History

United Kingdom
- Name: Song of the Whale
- Owner: Marine Conservation Research International
- Operator: Marine Conservation Research Ltd
- Port of registry: London
- Builder: Blondecell Ltd, Cracknore Hard, Marchwood, Southampton, UK.
- Launched: 6 June 2004
- Christened: 6 June 2004
- Home port: Ipswich, United Kingdom
- Identification: MMSI number: 235007200
- Status: in service

General characteristics
- Type: Research vessel
- Tonnage: 52 GT
- Length: 21.53 m
- Beam: 5.6 m
- Height: 33 m (air draught)
- Draught: 3 m
- Propulsion: Yanmar 6LYA-STP 370 hp Single shaft; fixed pitch propeller; single bow thruster
- Sail plan: cutter
- Speed: 6.5 knots (12.0 km/h; 7.5 mph)
- Range: 1500 nm
- Endurance: 30+ days=
- Complement: 12 (Crew and Scientific Personnel)

= RV Song of the Whale =

Research vessel owned by Marine Conservation Research International

RV Song of the Whale is a research vessel owned by Marine Conservation Research International and operated by Marine Conservation Research Ltd. The 70-foot vessel was designed specifically to carry out research on cetaceans (and other marine fauna) using benign research techniques such as passive acoustic monitoring.

==Description==
Song of the Whale is a cutter-rigged steel-hulled research vessel commissioned by the International Fund for Animal Welfare (IFAW) and built in 2004. The vessel was designed by Rogers Yacht Design of Lymington and built to Lloyd's Special Service Craft Rules for world-wide service – the first sailing vessel to meet those standards for 30 years. Ordered from Blondecell Ltd, the subcontracted steel hull was fabricated by Corus Steel and assembled by Riverside Fabrication at Falmouth, Cornwall. The addition of the composite superstructure and the full outfitting was carried out at Blondecell's facility at Cracknore Hard, Marchwood, Hampshire. The vessel cost £1.5 million.

The design minimises acoustic emissions to facilitate the benign research techniques favoured by her former owners IFAW and the engine-room is encased in a Faraday cage to contain electrical fields.

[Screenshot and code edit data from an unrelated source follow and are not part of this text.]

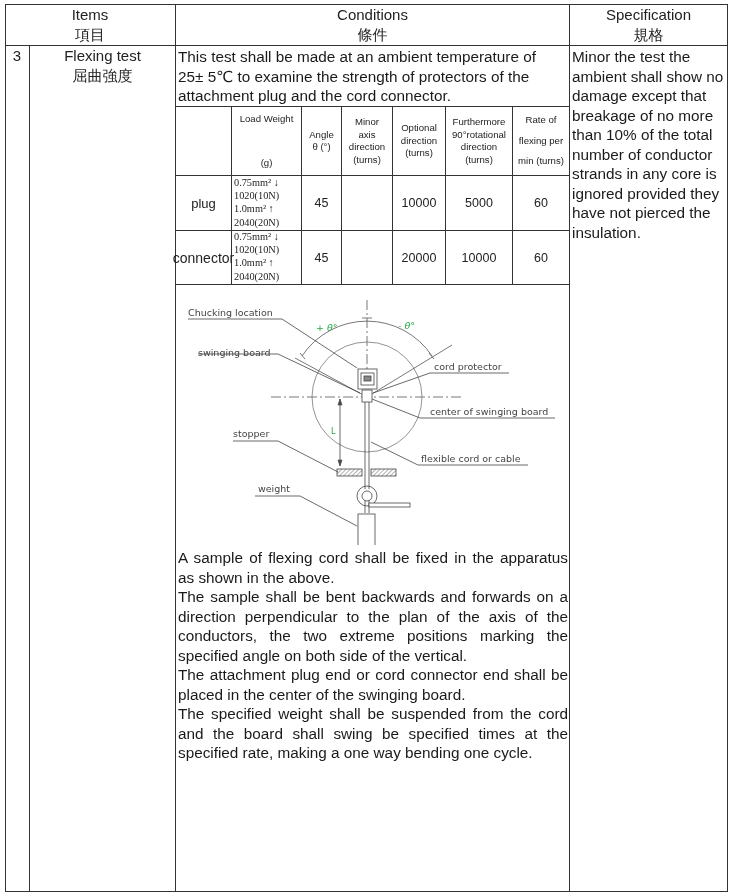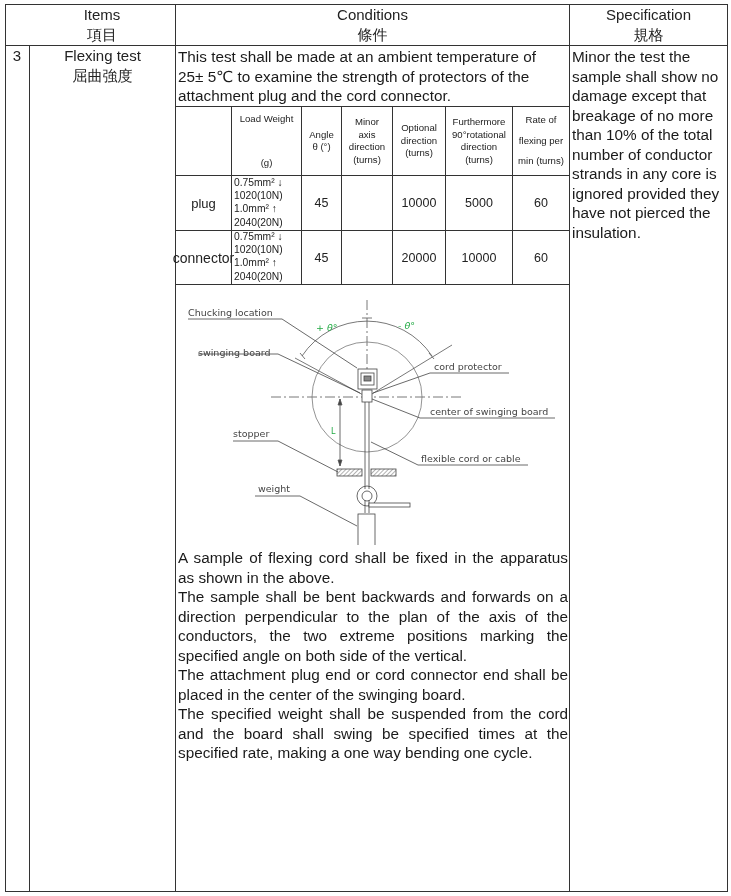--- a/index.html
+++ b/index.html
@@ -32,7 +32,7 @@
   <div class="line" style="left:569px;top:4px;width:1px;height:888px;"></div>
   <div class="line" style="left:727px;top:4px;width:1px;height:888px;"></div>
 
-  <div class="hdr" style="left:5px;top:5px;width:170px;padding-left:12px;">
+  <div class="hdr" style="left:5px;top:5px;width:170px;">
     <div>Items</div>
     <div>項目</div>
   </div>

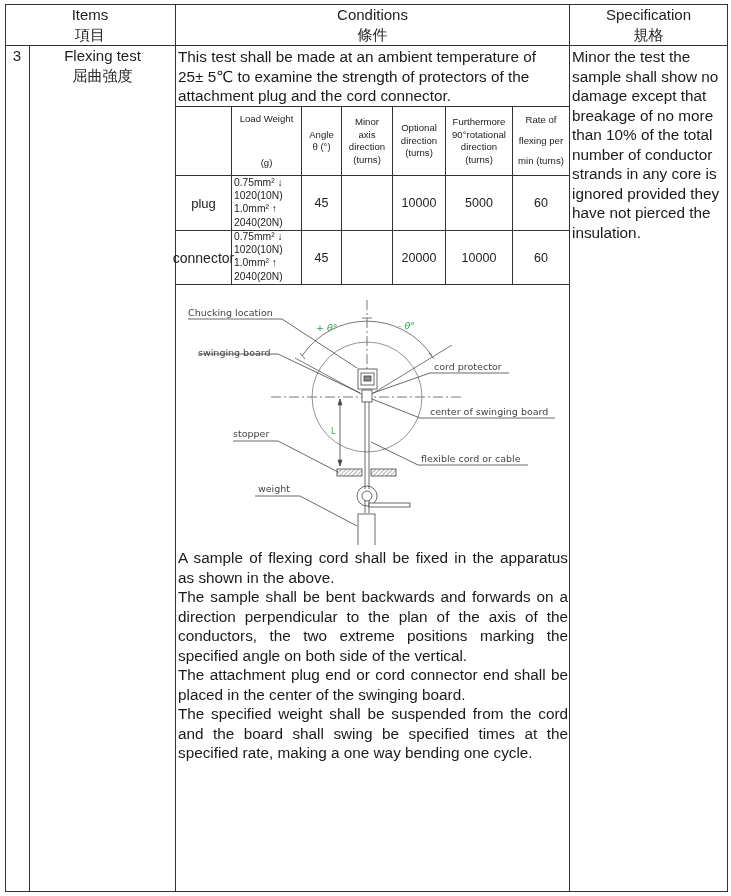--- a/index.html
+++ b/index.html
@@ -59,7 +59,7 @@
 
   <div class="cell-text" style="left:572px;top:47px;width:155px;">
     <div>Minor the test the</div>
-    <div>sample shall show no</div>
+    <div>ambient shall show no</div>
     <div>damage except that</div>
     <div>breakage of no more</div>
     <div>than 10% of the total</div>

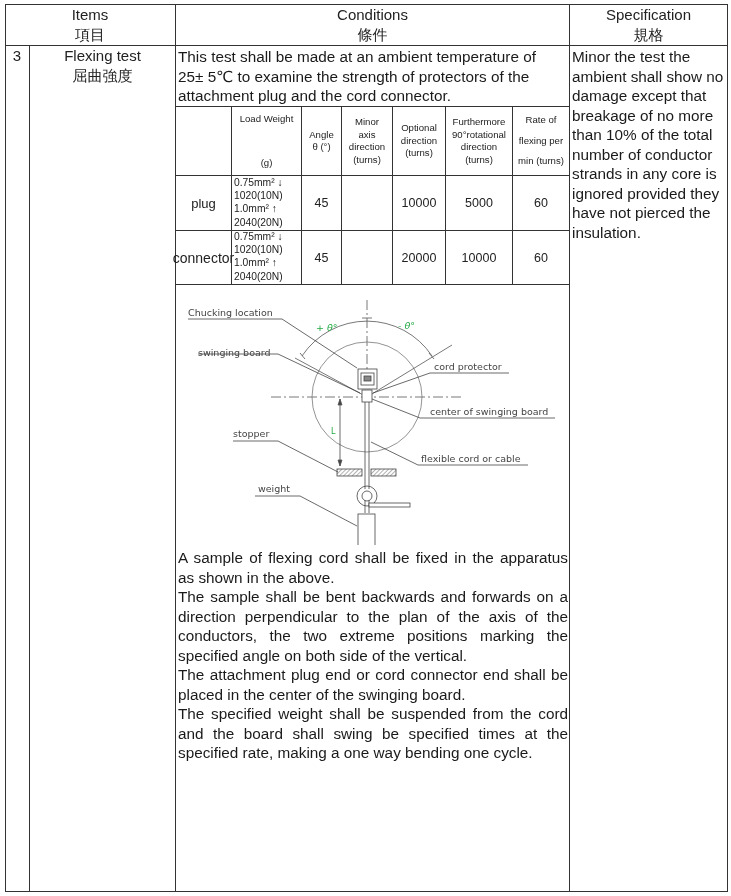--- a/index.html
+++ b/index.html
@@ -14,7 +14,7 @@
           display: flex; align-items: center; justify-content: center; flex-direction: column; }
   .it-c { position: absolute; display: flex; align-items: center; justify-content: center;
           font-size: 12.5px; color: #222; }
-  .lw { position: absolute; font-size: 10.3px; line-height: 13.2px; color: #222; }
+  .lw { position: absolute; font-size: 10.3px; line-height: 13.2px; color: #222; font-family: Liberation Serif, serif; }
   .diag-label { font-family: "DejaVu Sans", sans-serif; font-size: 9.5px; fill: #444; }
 </style>
 </head>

The outfit of Song of the Whale includes the latest computerised recording and tracking devices to ensure that best and most advanced acoustic research can be carried out. To assist physical observation, there is a two-person crow's nest.

The new vessel was launched in St Katharine Docks, London, on 6 June 2004 by Pierce and Keely Brosnan.

==Operation==
Song of the Whale was formerly owned by IFAW until 14 March 2014 when the vessel was granted to Marine Conservation Research International of Kelvedon, UK. She is based at Ipswich and continues to carry out the research for which she designed, using benign techniques. She replaced a smaller vessel of the same name, a converted 46-foot luxury yacht, which had been in service for 17 years.

Song of the Whale carries out most of its research under sail to reduce the impact on the whales and other marine mammals being researched. The focus of projects is on their presence, distribution, movements and behaviour. Noise suppression is particularly important when assessing populations of whales as the researchers can listen to their sounds up to 20 miles away using hydrophone arrays, not relying solely on surface sightings. Research undertaken is focused on the conservation of threatened species and habitats and includes work on the problems of underwater noise, whales becoming entangled in fishing gear or in collisions with ships.